I have done some keyword searches here but have not found what I need. I would appreciate any pointers as to where I could find this info or if it is compact, a list of what to put where would be great. I am fully comfortable with fdisk so I do not need help with the partitioning itself, unless there is some unusual gotchas in Qubes.
I think I need to still put /tmp and /Var on the disk but I think I understand that the /home for each of the VMs actually reside in /var but I do not know what is happening with /tmp.
Thank you in advance.
Thank you Chris. I'll sit down and have a read this weekend.
I did this when I installed 3.2, but with a tweak to what's described in the docs: rather than symlinks (which it says break the backups), I used the existing directory as a mountpoint. I have some detailed notes I've meant to write up properly. I'll see if I can get them pasted in here later. But basically I:
1. Installed QubesOS normally, using just the SSD (with a tiny swap space, just to stop Qubes from complaining every boot, but that's optional).
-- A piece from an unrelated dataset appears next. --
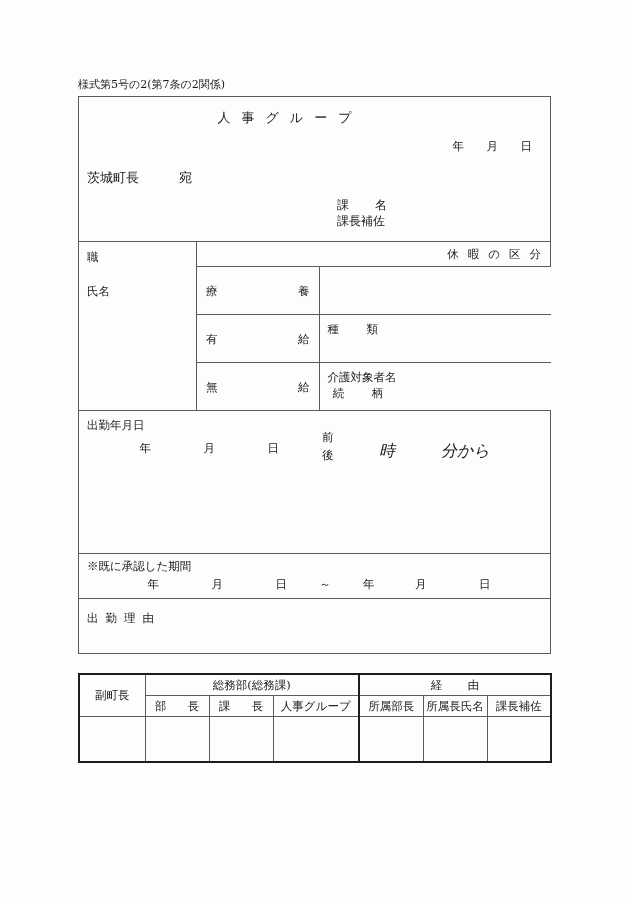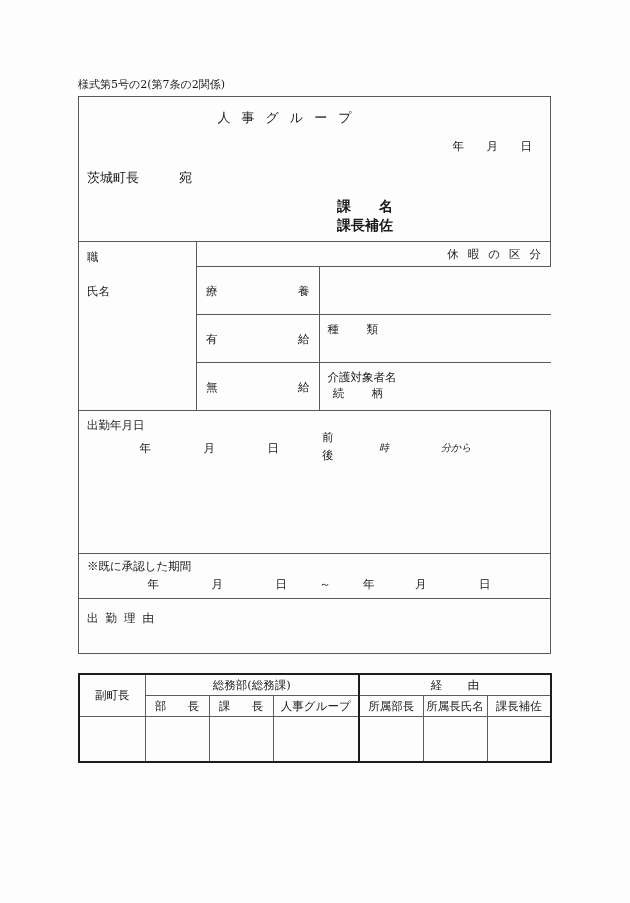"課 名" .signer { font-size: 14px -> 12px; font-weight: bold -> none }
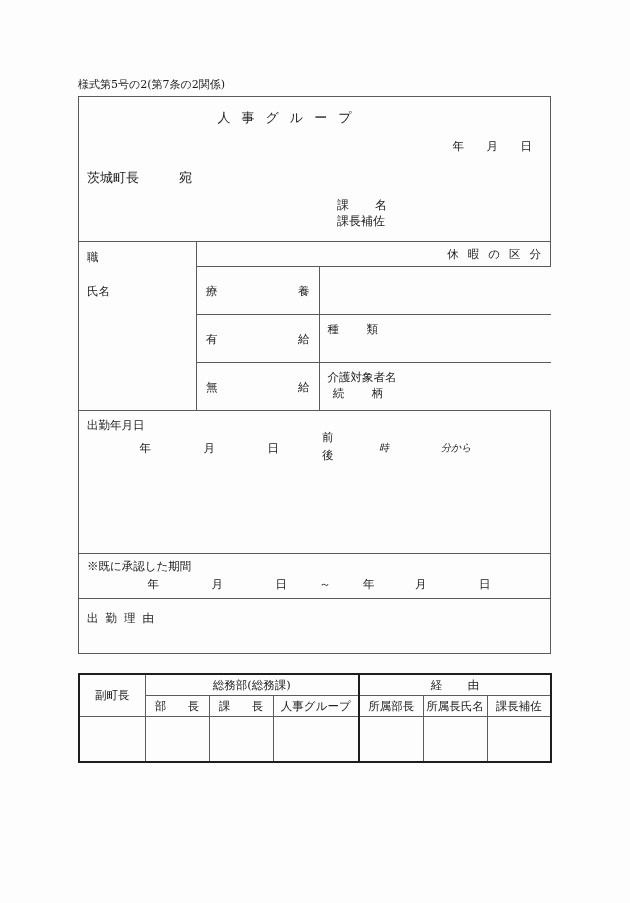"時 分から" .att-line2 { font-size: 10px -> 16px }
2. Set up two hard drives mirrored with mdraid, and encrypted with LUKS.
3. Manually decrypted and mounted the drive (the two drives are seen as one md0 drive) to a temporary mount point.
4. Ensured all appvms were shutdown, and moved all of them to the new drive (these were the only ones I was really worried about; the rest I can get with a reinstall).
5. Unmounted md0 and remounted it on top of the old appvms directory.
6. Tested that everything worked as expected (appvms startup, function, and shutdown properly).
7. Edited fstab, crypttab, and mdadm.conf to ensure these get mounted during boot.
8. Rebooted, and all was good. A few more steps, but no symlinks, appvms all on a separate, encrypted, mirrored drive. A nice little feature too is that since I used the same passphrase for md0 as for the SSD, it only prompts once for them during boot.